By Peter Sondergaard
2015 is the year that digital business took hold in the enterprise. For many companies, analog revenue is flattening and declining as they shift to new sources of growth from digital revenue, including the digitalization of things. Gartner estimates indicate that 125,000 large organizations will have launched digital business initiatives by year’s end. Yet, what is necessary in the enterprise to enable this transformation?
For CIOs, the challenge lies in how to retool their IT organizations with the knowledge, skills and experience needed to lead digital initiatives. In other words, how do you transform your team over time while still meeting the digital demands of the business today?
Play the Short Game, Faster
Digital business demands that CIOs and their IT organizations develop digital technology skills such as cloud, mobile, big data and social analytics (a combination Gartner calls the Nexus of Forces), as well as acquire new digital business skills such as design thinking, data sciences, digital business design and user-centric design to drive transformation and sustain long-term performance — and fast.

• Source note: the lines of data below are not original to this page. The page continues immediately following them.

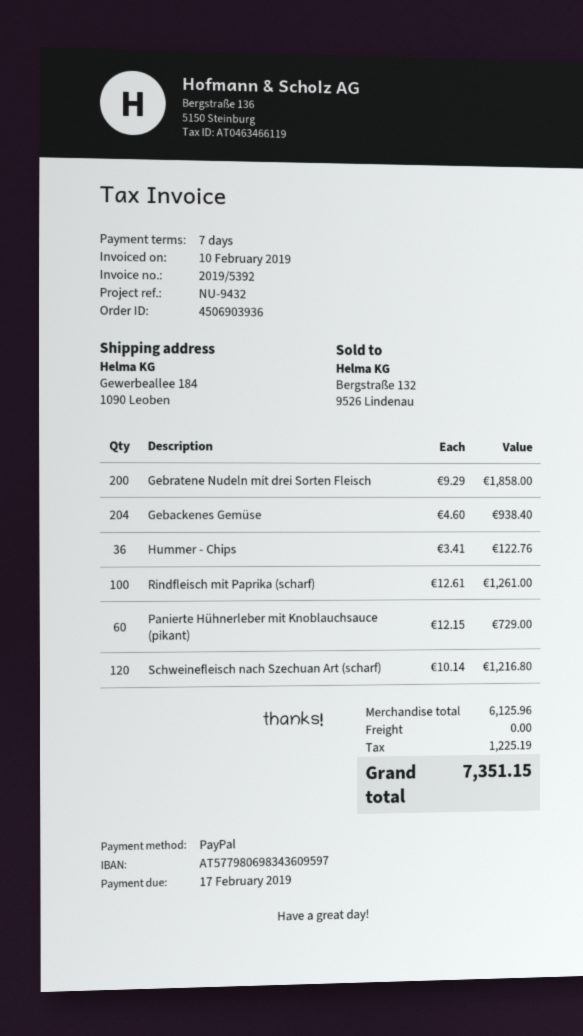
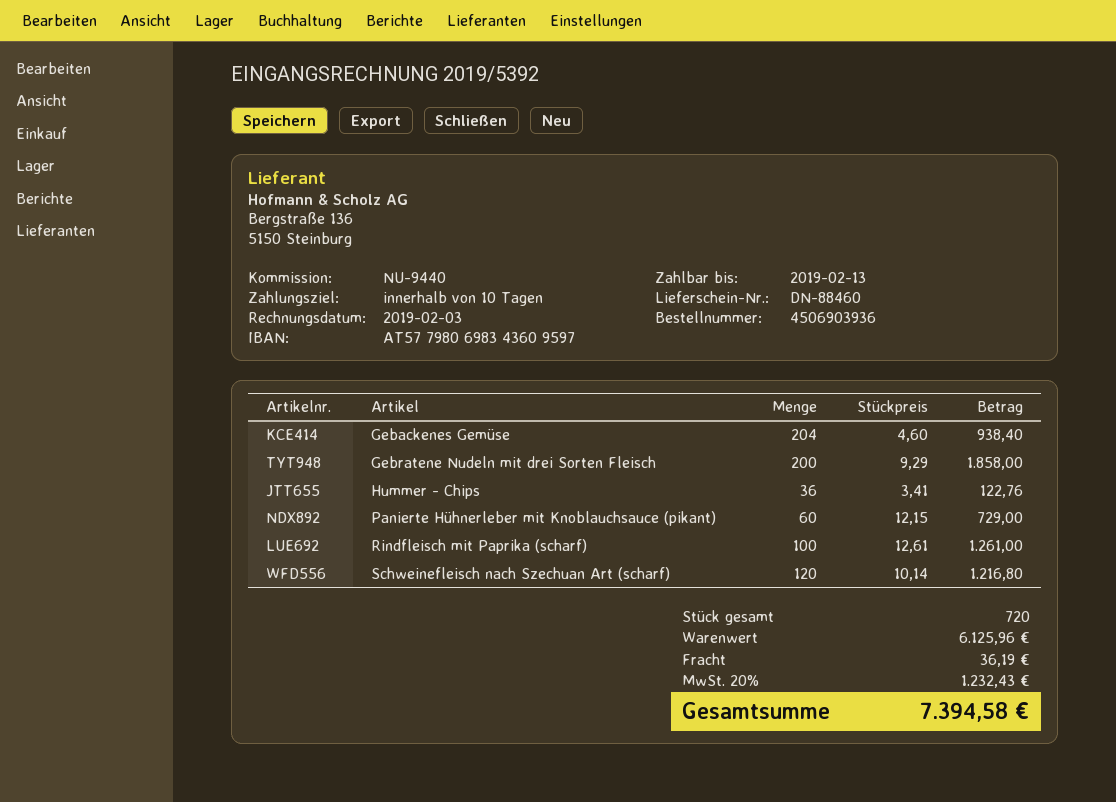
invoice date: 2019-02-10 -> 2019-02-03
payment terms: 7 days -> 10 days
due date: 2019-02-17 -> 2019-02-13
reference: NU-9432 -> NU-9440
shipping: 0.00 -> 36.19
tax: 1225.19 -> 1232.43
total: 7351.15 -> 7394.58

To meet short-term needs and drive transformation, CIOs can use IT consultants, contractors and outsourcing services to develop the digital technology skills. They also can tap into this cohort to acquire new digital business skills such as design thinking, data sciences, digital business design and user-centric design.

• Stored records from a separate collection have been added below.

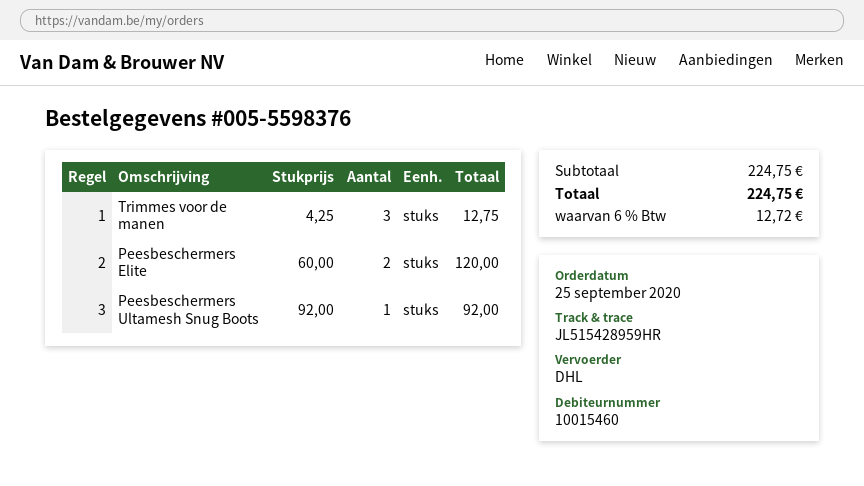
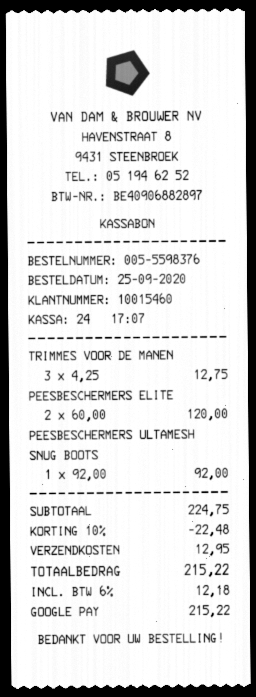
discount: none -> 10% = 22.48
shipping: none -> 12.95
tax: 6% = 12.72 -> 6% = 12.18
total: 224.75 -> 215.22

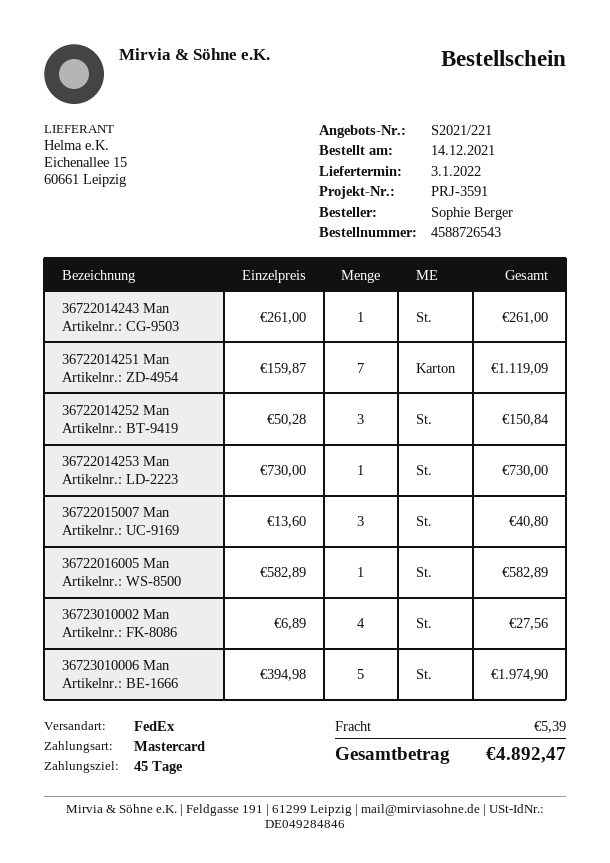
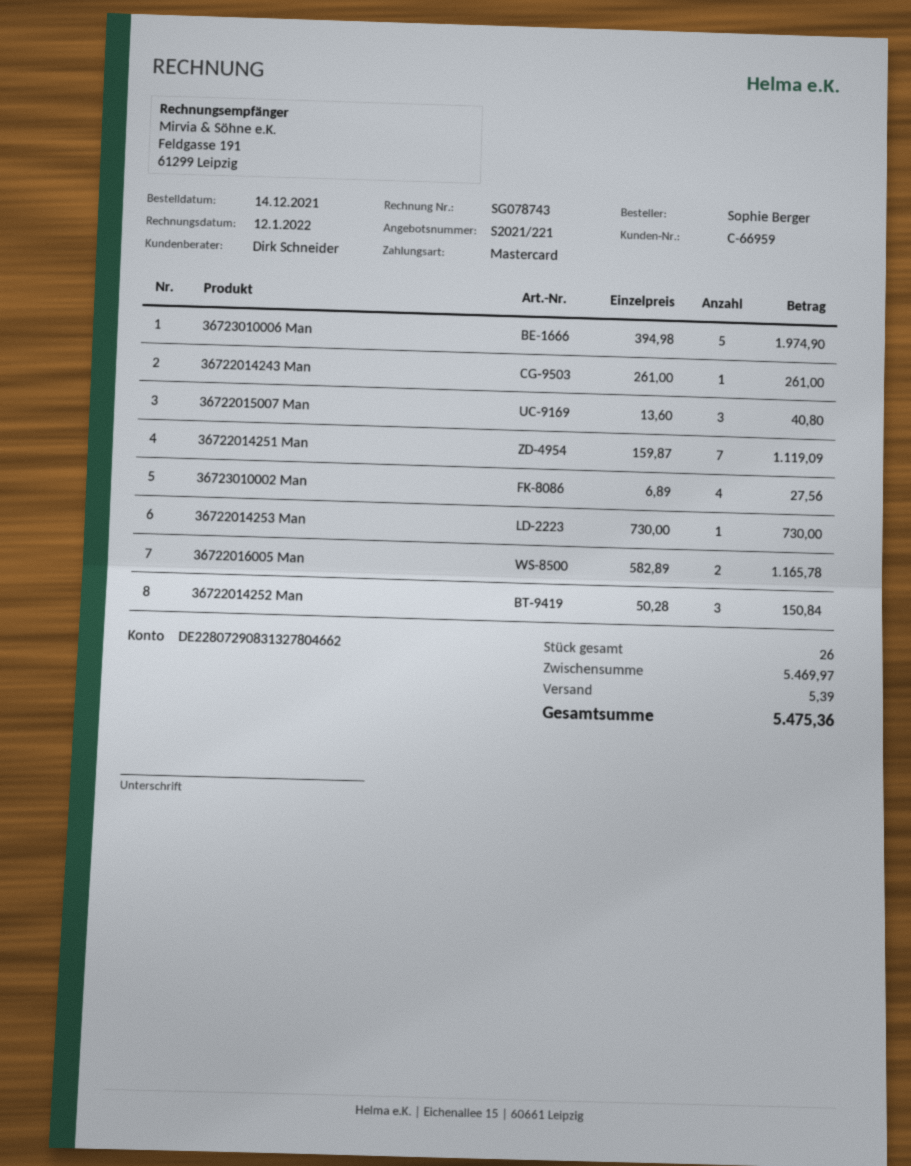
36722016005 Man: 1 x 582.89 = 582.89 -> 2 x 582.89 = 1165.78
total: 4892.47 -> 5475.36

However, this approach is not sustainable, productive nor differentiating beyond the immediate benefit of speed. CIOs must simultaneously focus on reskilling and upskilling to source, acquire and develop the knowledge, skills and competencies needed within their own teams in order to execute a digital business strategy. Traditional approaches such as computer-based training and certifications still have a role to play, but it’s time to work with your HR colleagues to overhaul learning and training programs.
This is where reverse mentoring comes into play. We see this technique gaining traction among leading CIOs. First pioneered by GE and adopted since at scale by companies such as P&G, Johnson & Johnson and GM, it focuses on pairing mature senior employees with individuals entering the workplace for mutual benefit. Millennials possessing the dexterity and knowledge required for digital business become great resources for educating more tenured staff members on new technologies. In return, younger staff benefit from knowledge and capabilities imparted by senior staff, such as business acumen, protocol and decision-making skills that often come with time and experience.

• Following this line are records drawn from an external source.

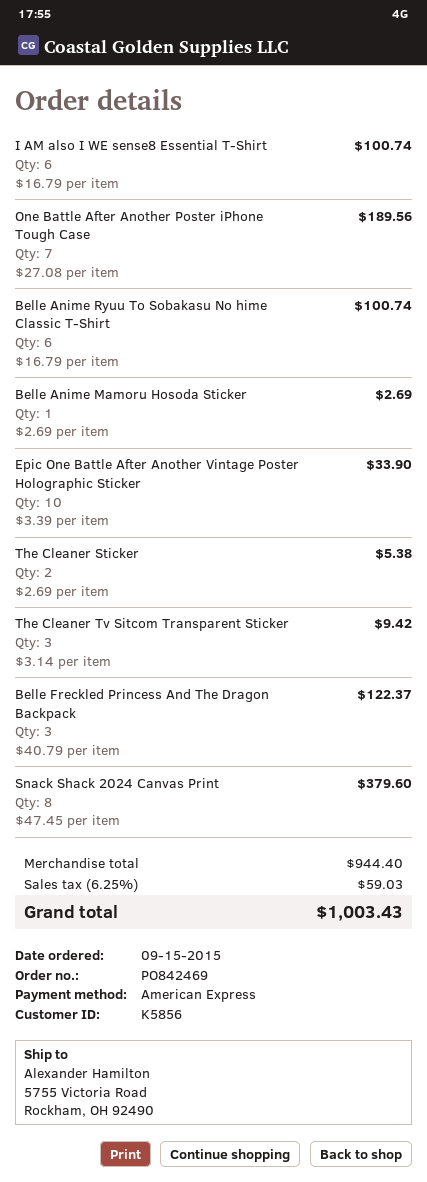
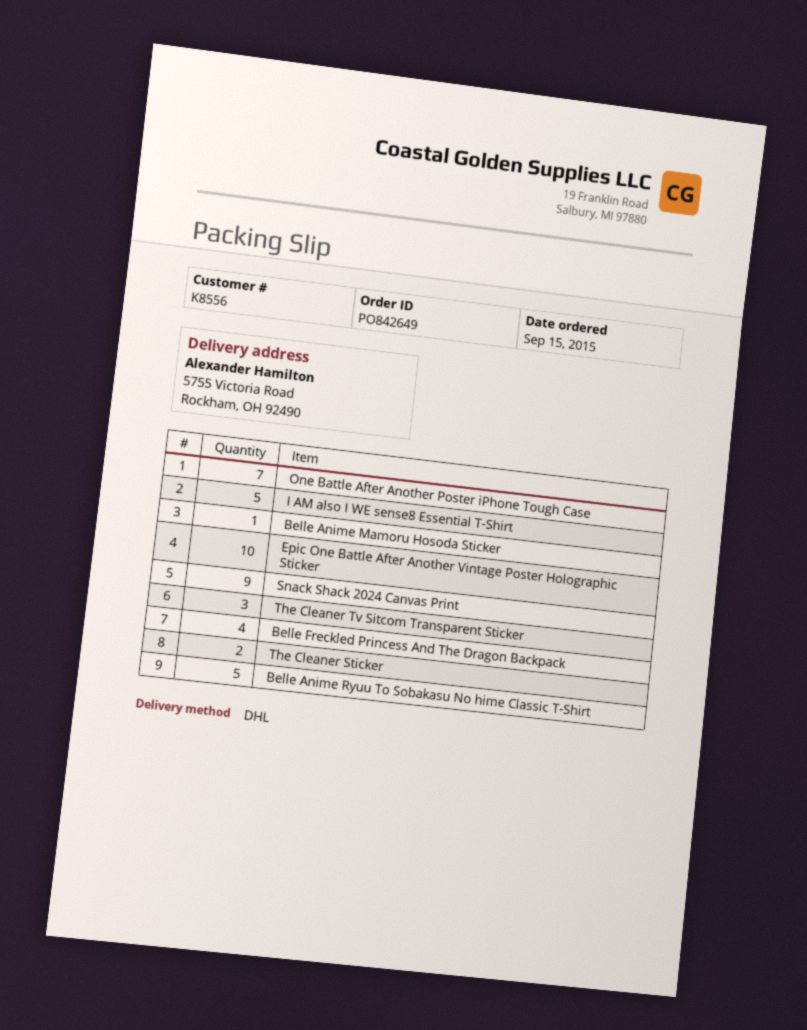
order number: PO842469 -> PO842649
customer number: K5856 -> K8556
I AM also I WE sense8 Essential T-Shirt: 6 -> 5
Belle Anime Ryuu To Sobakasu No hime Classic T-Shirt: 6 -> 5
Belle Freckled Princess And The Dragon Backpack: 3 -> 4
Snack Shack 2024 Canvas Print: 8 -> 9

Play the Long Game, Better
Hiring consultants or contractors in the short term and developing your own team’s skills in the midterm helps CIOs drive digital transformation, but the future will be won by leaders who think and act even bigger.
To accelerate the creation of a new digital technology platform, leading CIOs take a radical approach; their organizations operate as venture investors. They are not prepared to simply wait for their existing suppliers to build digital capabilities. Instead, these CIOs identify and invest directly in small technology startups, buy a stake in their future, guide their direction based on the needs of the CIO’s organization, and then acquire and integrate those startups into the business when the time is right to reap the maximum benefit.
These “techquisition” CIOs first appeared in FinTech companies. We now see this trend adopted by industrial firms, which invest in automation software, and by retailers, which acquire vendors that possess unique algorithms designed to create differentiated customer experiences. These CIOs are using techquisitions to add new skills, capabilities and competencies to their teams to stay not only relevant to their organizations, but to win from within.
Play to Win, Bigger
Addressing the pace, scale and complexity of the skills and experience gap in your organization won’t be solved by implementing one or the other of these initiatives. CIOs must drive multiple people-focused initiatives — including competing and/or unconventional programs — to succeed in an entirely new digital business environment. The stakes require conventional efforts and radical initiatives to win.
Mr. Sondergaard is senior vice president and global head of Research at Gartner.